Wie verhält sich das soziale Handeln, also das beständige Einnehmen von Rollen, Rollenwechseln und Rollendistanz in "totalen Institutionen", welche dem Insasse und dem Gefängniswärter ein von der Außenwelt völlig verschiedenes ortsbestimmtes Verhalten abverlangen? Im Gefängnis können die Insassen nicht selbst darüber bestimmen, ob sie auf der Vorderbühne performen oder ob sie sich Zwecks Vorbereitung der Rolle auf der Hinterbühne bewegen. Im Anbetracht der permanenten Überwachung beginnt die aufgelegte Fassade des Insassen zu bröckeln, weil die Trennungslinie zwischen Vorder- und Hinterbühne verwischt. Kann der einzelne Insasse seine "Selbst"- Identität vor den totalitären Eingriffen im Gefängnisalltag wahren und gelingt es diesem sein "Normalitätsschauspiel" bei Besuch aufrechterhalten, indem dieser der endgültigen Stigmatisierung innerhalb von totalitären Institutionen durch eine "sekundäre Anpassung" entgeht? Gelingt es den Insassen innerhalb einer abgeschlossenen und reglementierten totalen Institution bei der Verrichtung von gemeinsamen Tätigkeiten als geschlossenes Ensemble aufzutreten und der Überwachung durch die Wärter, als auch dem Zwang der totalitären Institution zur Verrichtung von Diensten zu trotzen, indem keine destruktiven Informationen an die Wärter gelangen, welche die Situationsbestimmung der gemeinsamen Darstellung diskreditiert?

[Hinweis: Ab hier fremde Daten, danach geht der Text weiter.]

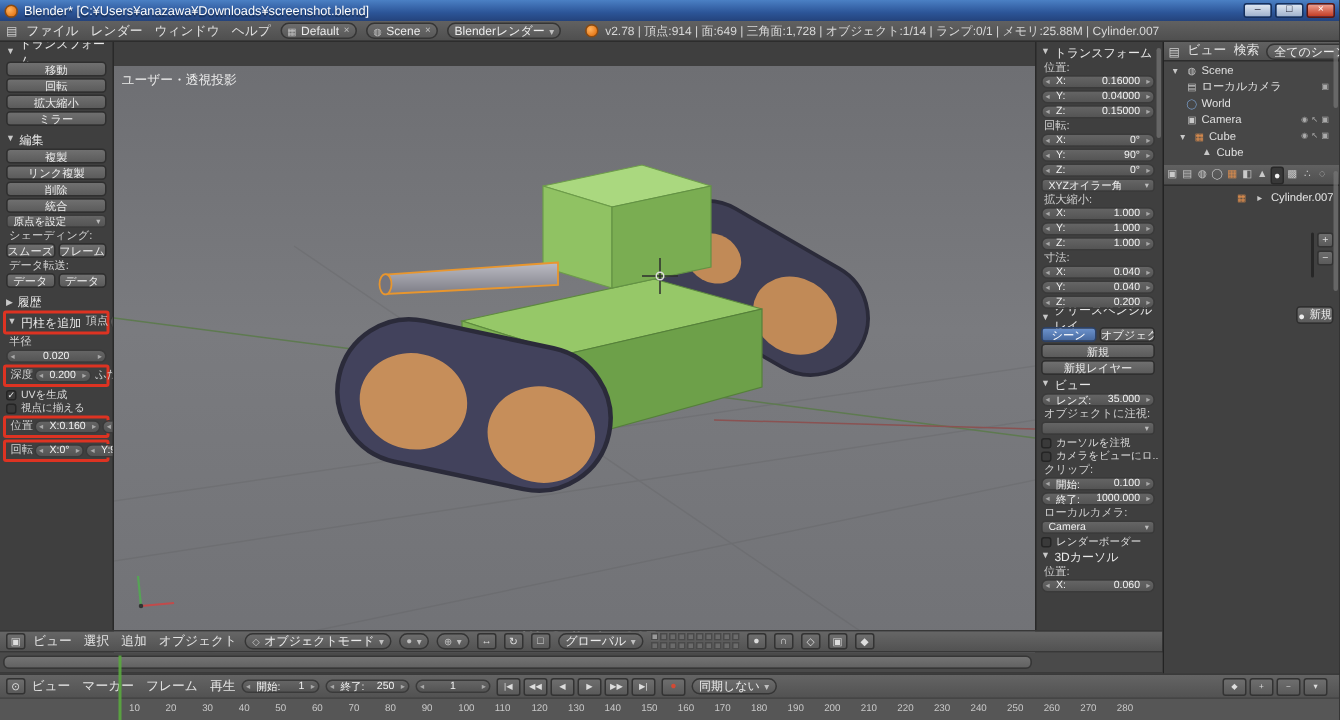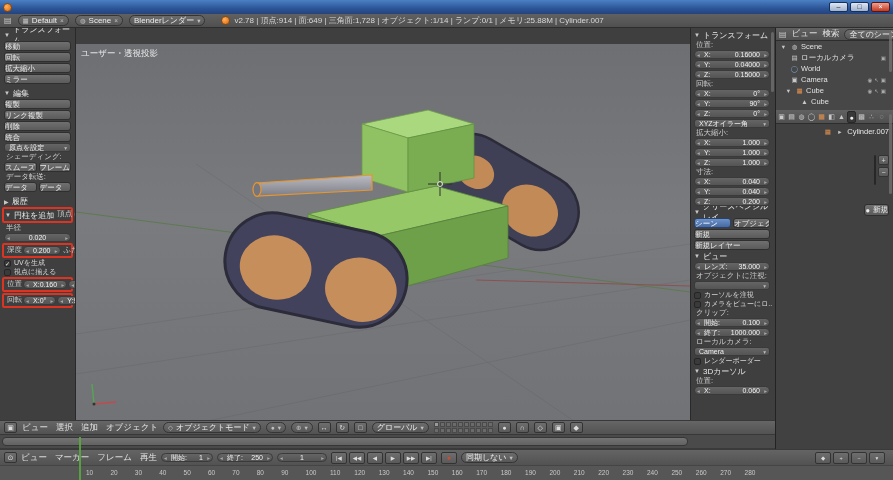--- a/index.html
+++ b/index.html
@@ -135,6 +135,7 @@
 
   <div class="titlebar">
     <span class="blogo"></span>
+    <span class="titletext">Blender* [C:¥Users¥anazawa¥Downloads¥screenshot.blend]</span>
     <span class="winbtns">
       <span class="winbtn">–</span>
       <span class="winbtn">□</span>

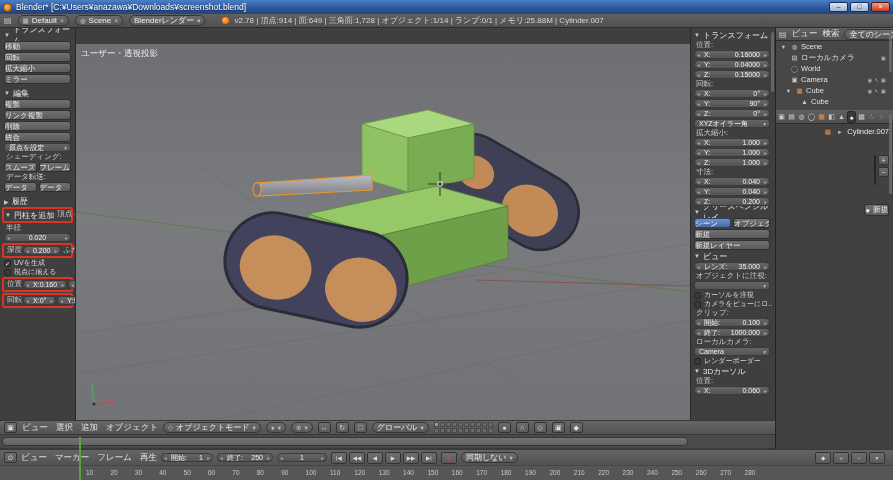--- a/index.html
+++ b/index.html
@@ -145,6 +145,12 @@
 
   <div class="infobar">
     <span class="icn">▤</span>
+    <span class="menurow">
+        <span class="menu">ファイル</span>
+        <span class="menu">レンダー</span>
+        <span class="menu">ウィンドウ</span>
+        <span class="menu">ヘルプ</span>
+      </span>
     <span class="pill">
       <span class="mini">▦</span>
       <span>Default</span>

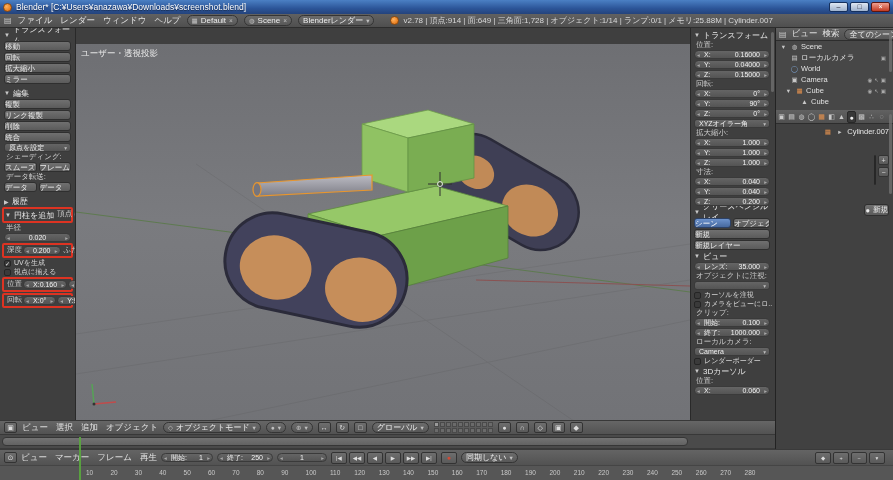--- a/index.html
+++ b/index.html
@@ -35,7 +35,7 @@
 
 .ph{display:flex;gap:3px;align-items:center;font-size:8px;color:#e9e9e9;height:10px;flex:0 0 auto;}
 .tri{font-size:6px;color:#c8c8c8;}
-.b{height:10px;line-height:9px;text-align:left;flex:0 0 auto;
+.b{height:10px;line-height:9px;text-align:center;flex:0 0 auto;
  background:linear-gradient(#707070,#5b5b5b);border:1px solid #2f2f2f;border-radius:3px;
  font-size:7.5px;color:#ebebeb;overflow:hidden;white-space:nowrap;}
 .b.blue{background:linear-gradient(#6c92cc,#47699f);border-color:#2c4166;color:#fff;}

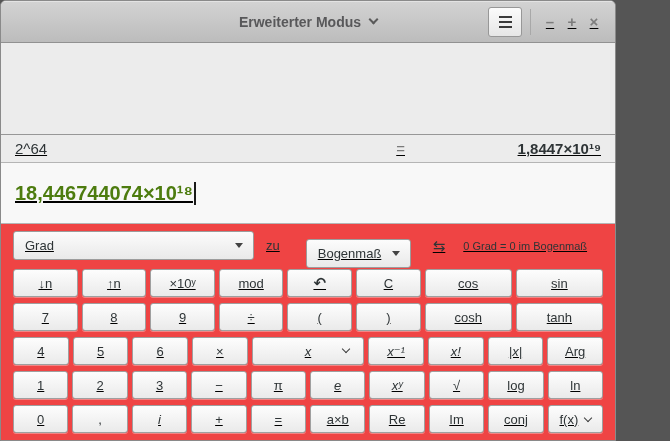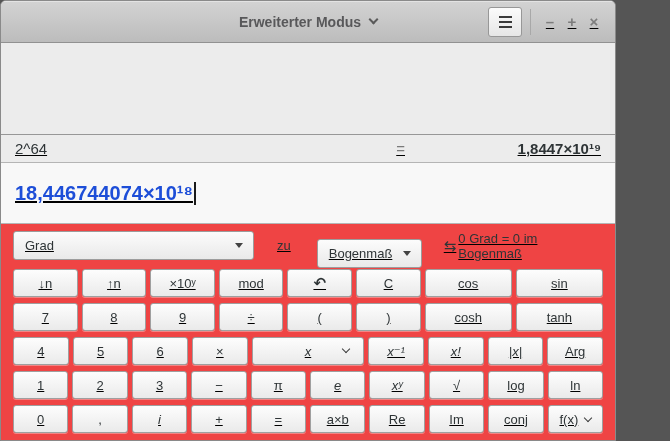--- a/index.html
+++ b/index.html
@@ -61,7 +61,7 @@
   .entry-row {
     height:60px; flex:0 0 60px; background:#f8f8f8;
     display:flex; align-items:center; padding:0 14px;
-    font-size:20px; font-weight:bold; color:#1d4ed8;
+    font-size:20px; font-weight:bold; color:#4d7c0f;
   }
   .caret { display:inline-block; width:2px; height:23px; background:#1a1a1a; margin-left:1px; vertical-align:-4px; }
   

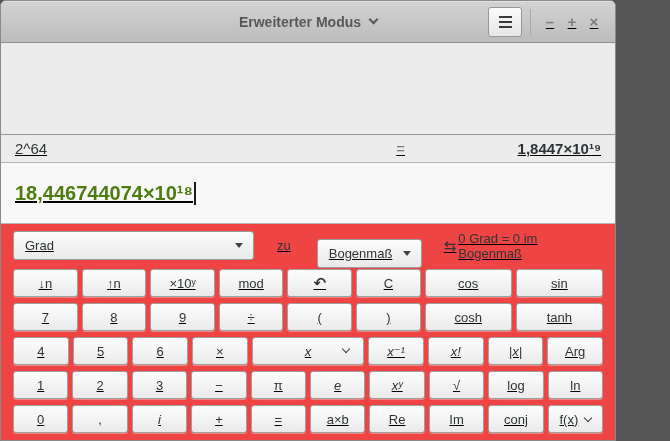--- a/index.html
+++ b/index.html
@@ -81,7 +81,7 @@
     border-right:4px solid transparent; border-top:5px solid #434343;
     margin-left:8px;
   }
-  .zu { margin:0 26px 0 23px; font-size:13px; color:#2e3436; }
+  .zu { margin:0 26px 0 12px; font-size:13px; color:#2e3436; }
   .swap-btn { border:none; background:transparent; font-size:15px; color:#2e3436; font-family:inherit; cursor:default; padding:0 2px; }
   .conv-result { flex:1; text-align:left; font-size:13px; color:#2e3436; }
   

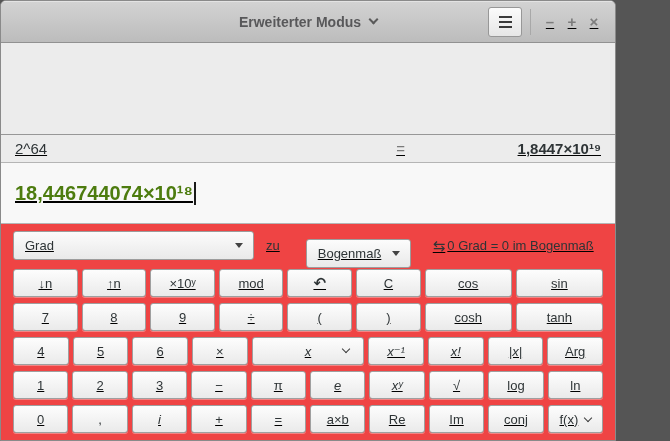--- a/index.html
+++ b/index.html
@@ -83,7 +83,7 @@
   }
   .zu { margin:0 26px 0 12px; font-size:13px; color:#2e3436; }
   .swap-btn { border:none; background:transparent; font-size:15px; color:#2e3436; font-family:inherit; cursor:default; padding:0 2px; }
-  .conv-result { flex:1; text-align:left; font-size:13px; color:#2e3436; }
+  .conv-result { flex:1; text-align:center; font-size:11px; color:#2e3436; }
   
   .krow { display:flex; gap:4px; height:28px; margin-bottom:6px; }
   .key {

In dieser Arbeit soll zunächst der Theateralltag des einzelnen Individuum, aber auch des Individuums im Ensemble dargestellt werden. Des Weiteren geht es darum zu klären, warum das soziale Handeln in unterschiedlichen sozialen Situationen nach der beständige Einnahme von Rollen, Rollenwechseln und einer Rollendistanz verlangt. Hierbei soll eine nähere Untersuchung des Stanford-Prison-Projekts unter der Anwendung der Theorie des dramaturgischen Handelns für Antworten auf die oben gestellten Zwischenfragen sorgen. Am Schluss dieser Arbeit soll eine kurze Zusammenfassung der erzielten Ergebnisse stehen.
Inhaltsverzeichnis
- Einleitung
- Alltagstheater - Die Gesellschaft als Bühne
- „Totale Institutionen“ - Umformung des Selbst
- Individuum in der totalitären Institution - Primäre und sekundäre Anpassung
- Fallbeispiel - Stanford-Prison-Experiment
- Fazit
Zielsetzung und Themenschwerpunkte
Die Arbeit analysiert das Konzept des „dramaturgischen Handelns“ von Erving Goffman, das die soziale Interaktion als Theateraufführung begreift. Der Fokus liegt auf der Untersuchung des Alltagslebens und der Rolle, die die „Selbstpräsentation“ in verschiedenen sozialen Kontexten spielt. Insbesondere wird der Einfluss totalitärer Institutionen auf die Selbstdarstellung und die Herausforderungen des individuellen Handelns in solchen Umgebungen beleuchtet.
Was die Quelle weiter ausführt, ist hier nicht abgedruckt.